= SOURCE MATERIAL =
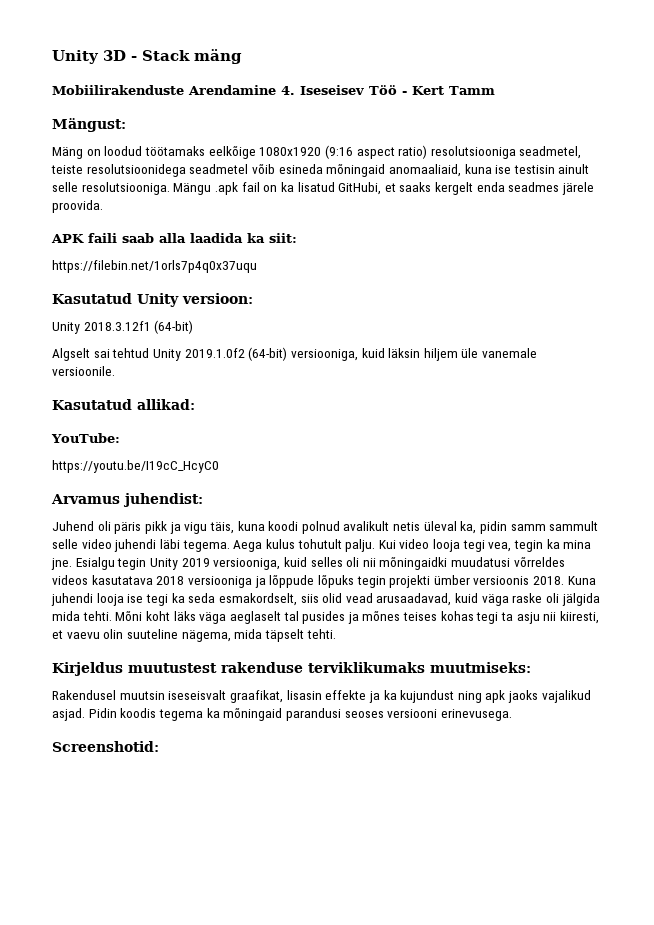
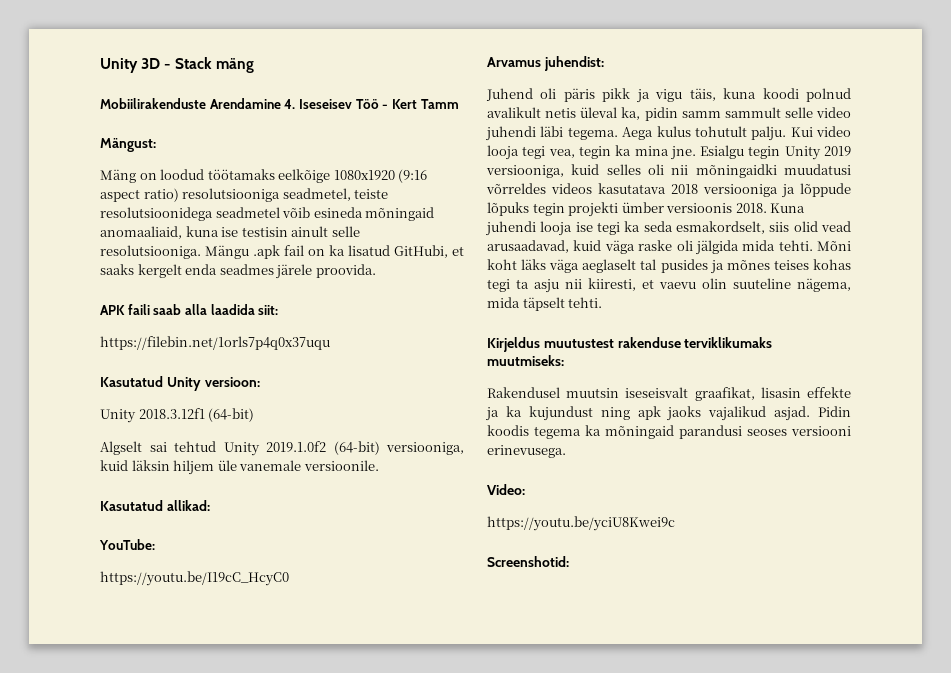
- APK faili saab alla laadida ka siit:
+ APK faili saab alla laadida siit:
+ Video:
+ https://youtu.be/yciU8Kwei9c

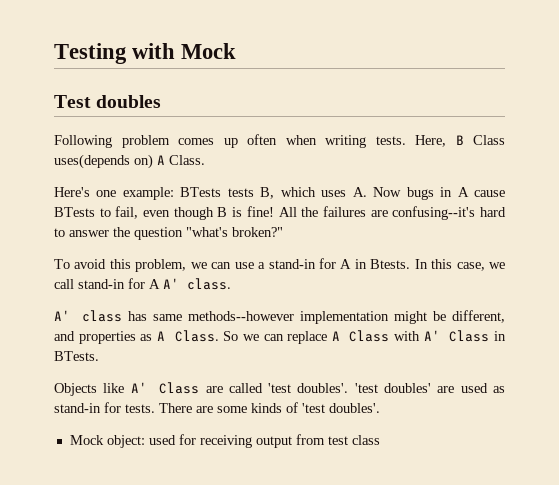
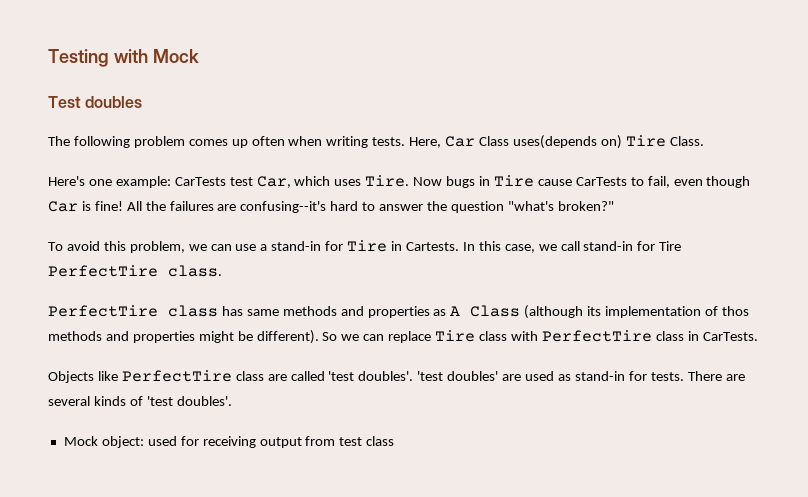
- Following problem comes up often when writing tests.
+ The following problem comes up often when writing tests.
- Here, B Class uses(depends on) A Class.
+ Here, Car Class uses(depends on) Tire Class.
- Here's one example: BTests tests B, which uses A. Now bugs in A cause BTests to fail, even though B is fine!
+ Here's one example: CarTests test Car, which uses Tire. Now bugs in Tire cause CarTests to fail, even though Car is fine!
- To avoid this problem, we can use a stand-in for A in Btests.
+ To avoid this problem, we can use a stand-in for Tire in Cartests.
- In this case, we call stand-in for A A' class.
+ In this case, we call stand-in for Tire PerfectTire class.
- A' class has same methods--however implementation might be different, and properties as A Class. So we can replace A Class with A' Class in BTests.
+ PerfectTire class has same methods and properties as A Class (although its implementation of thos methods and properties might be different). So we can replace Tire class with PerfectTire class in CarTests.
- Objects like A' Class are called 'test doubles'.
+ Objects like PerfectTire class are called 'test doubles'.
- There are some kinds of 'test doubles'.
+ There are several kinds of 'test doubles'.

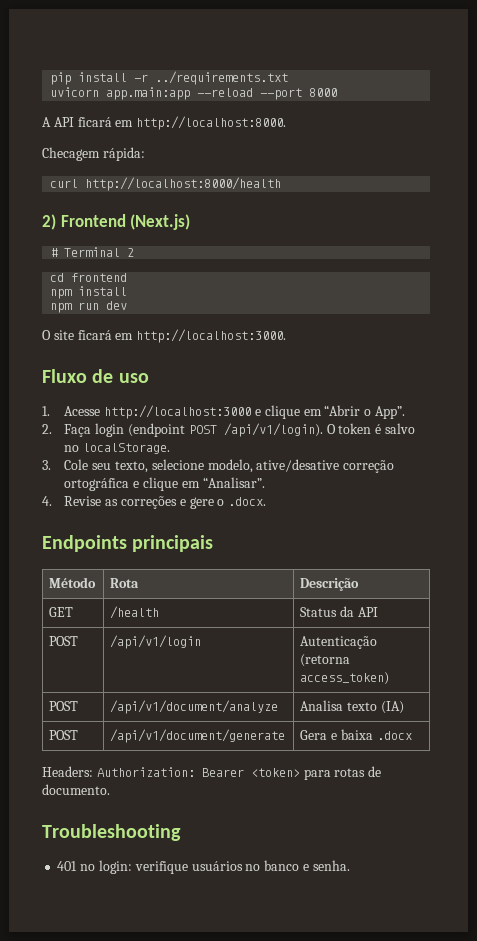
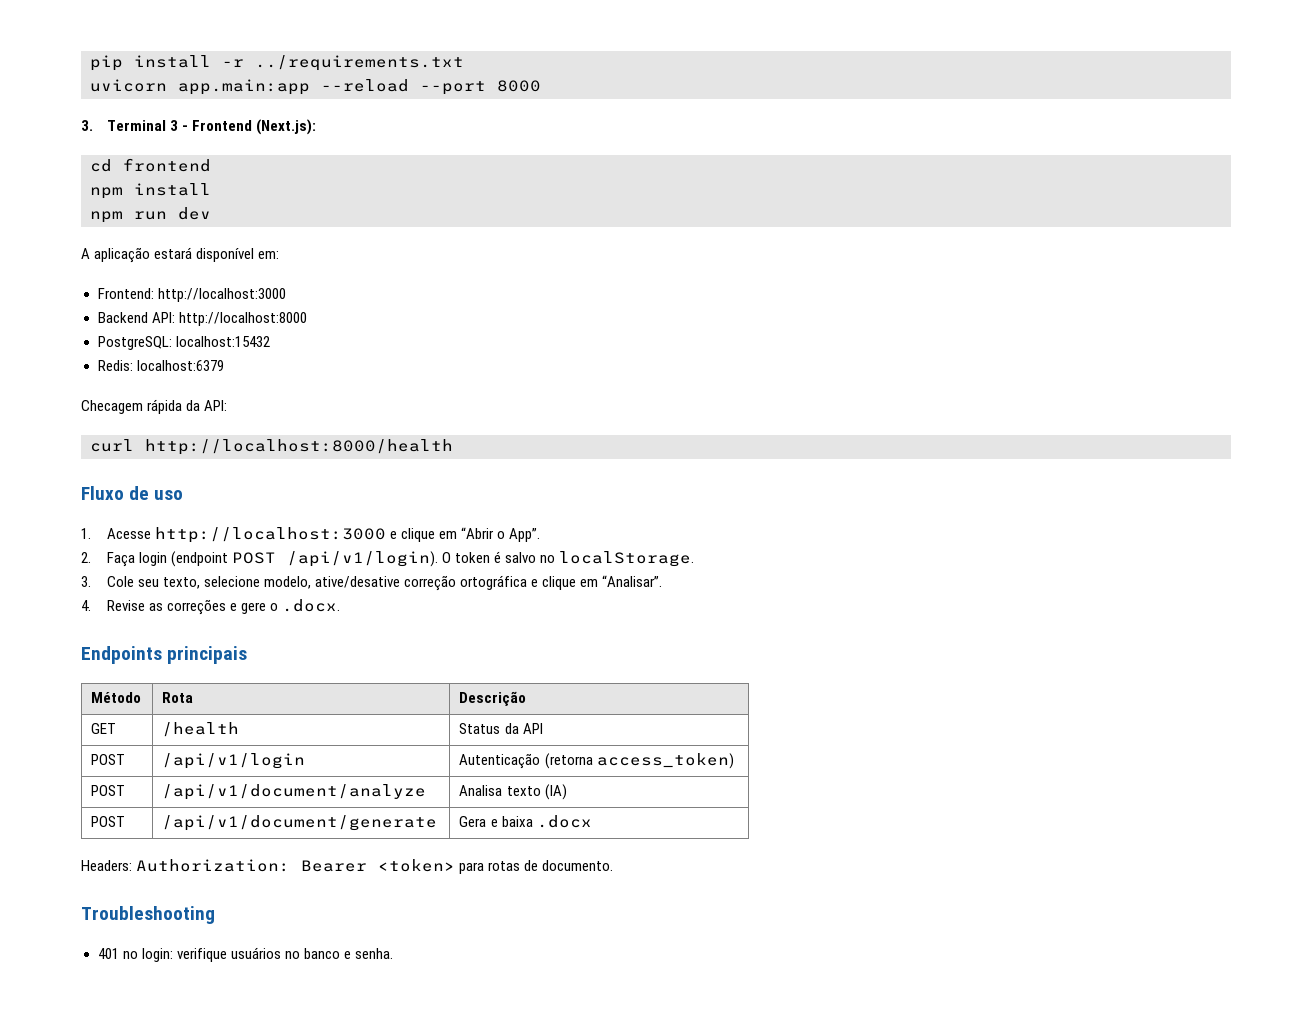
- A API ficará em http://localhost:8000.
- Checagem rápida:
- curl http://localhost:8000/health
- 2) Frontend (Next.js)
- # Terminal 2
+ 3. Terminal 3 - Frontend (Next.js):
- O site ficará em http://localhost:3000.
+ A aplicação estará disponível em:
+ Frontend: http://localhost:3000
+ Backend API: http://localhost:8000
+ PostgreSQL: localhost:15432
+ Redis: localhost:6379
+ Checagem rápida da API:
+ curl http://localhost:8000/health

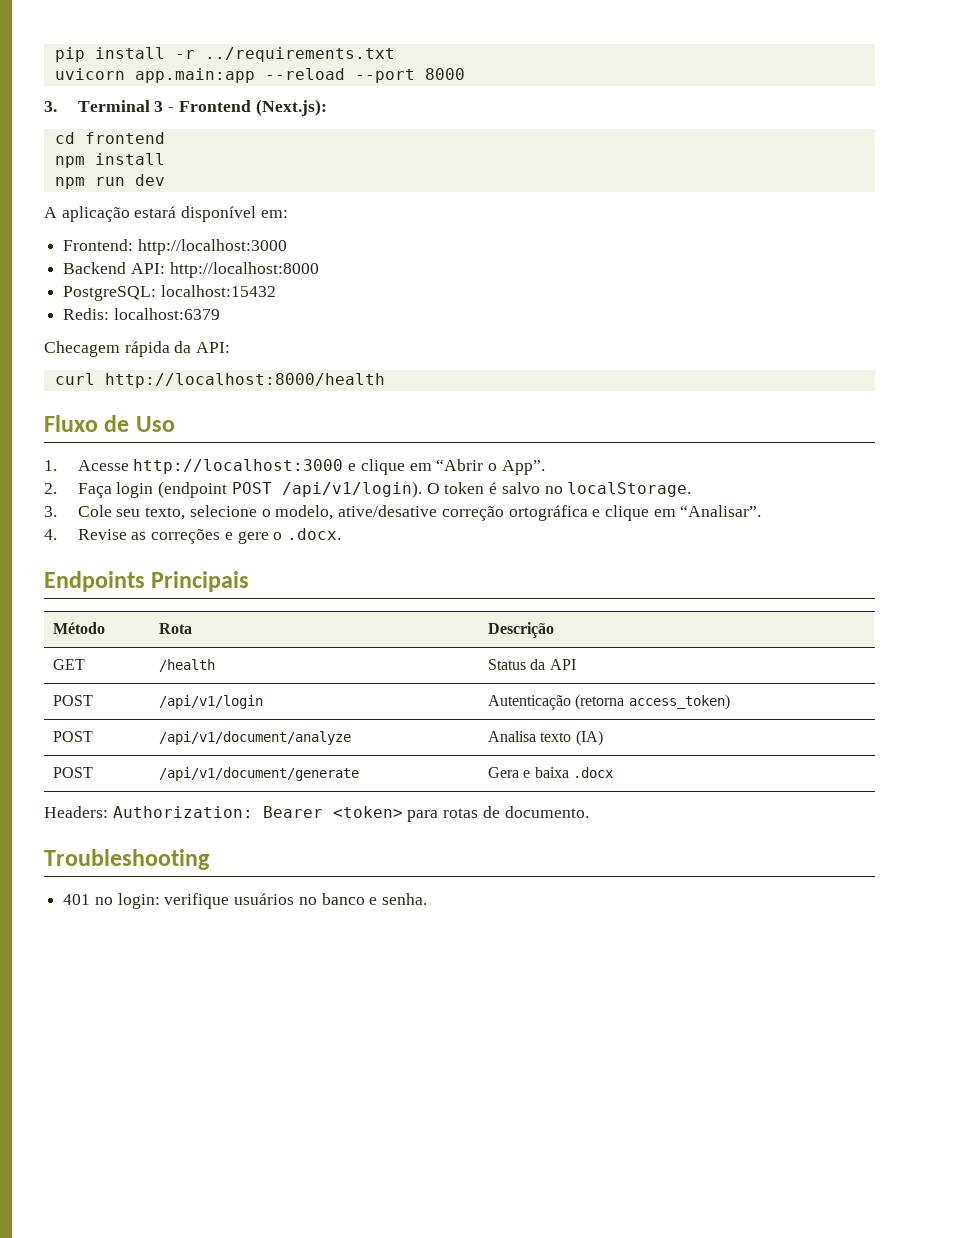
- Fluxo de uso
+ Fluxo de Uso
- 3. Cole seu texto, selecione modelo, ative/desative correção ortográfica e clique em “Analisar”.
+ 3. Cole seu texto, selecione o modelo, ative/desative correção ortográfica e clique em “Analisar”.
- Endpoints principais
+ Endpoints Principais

* * *

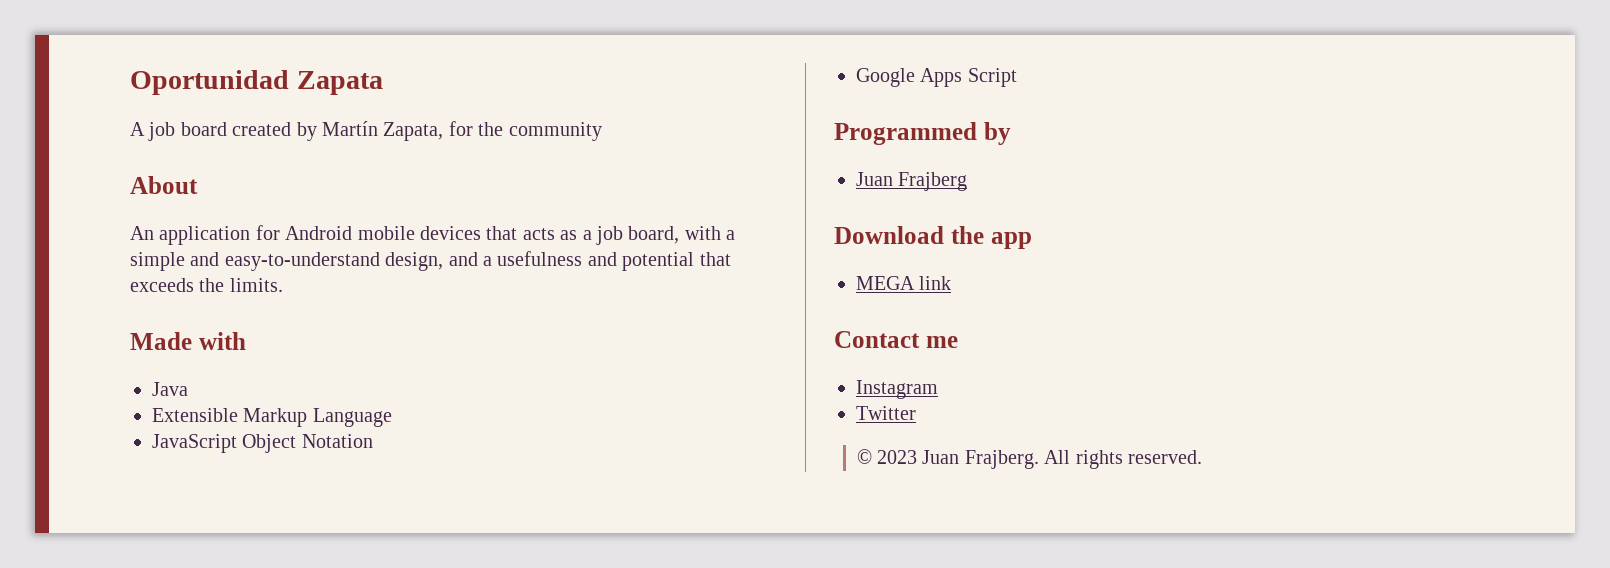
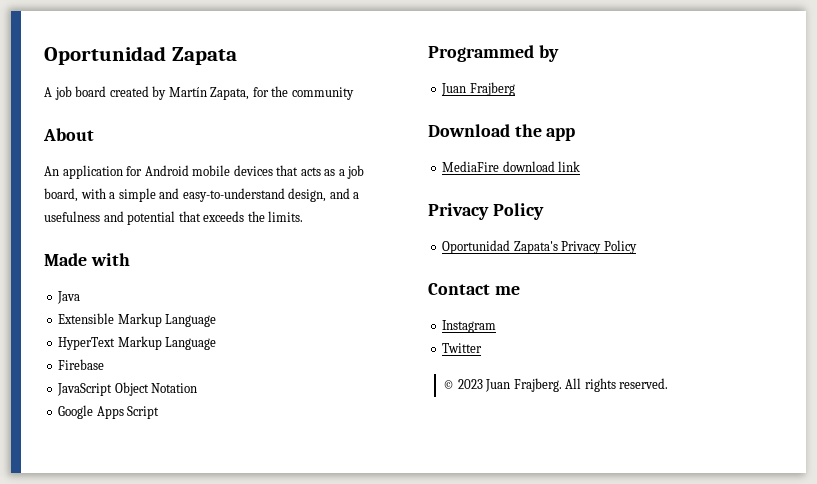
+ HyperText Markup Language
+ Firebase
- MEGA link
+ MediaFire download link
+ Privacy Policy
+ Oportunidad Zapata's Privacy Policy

= THE PROBLEM =
Your task is to find every line above containing the word "like" and copy it.

= RESULT FOR THIS EXERCISE =
- Objects like A' Class are called 'test doubles'.
+ Objects like PerfectTire class are called 'test doubles'.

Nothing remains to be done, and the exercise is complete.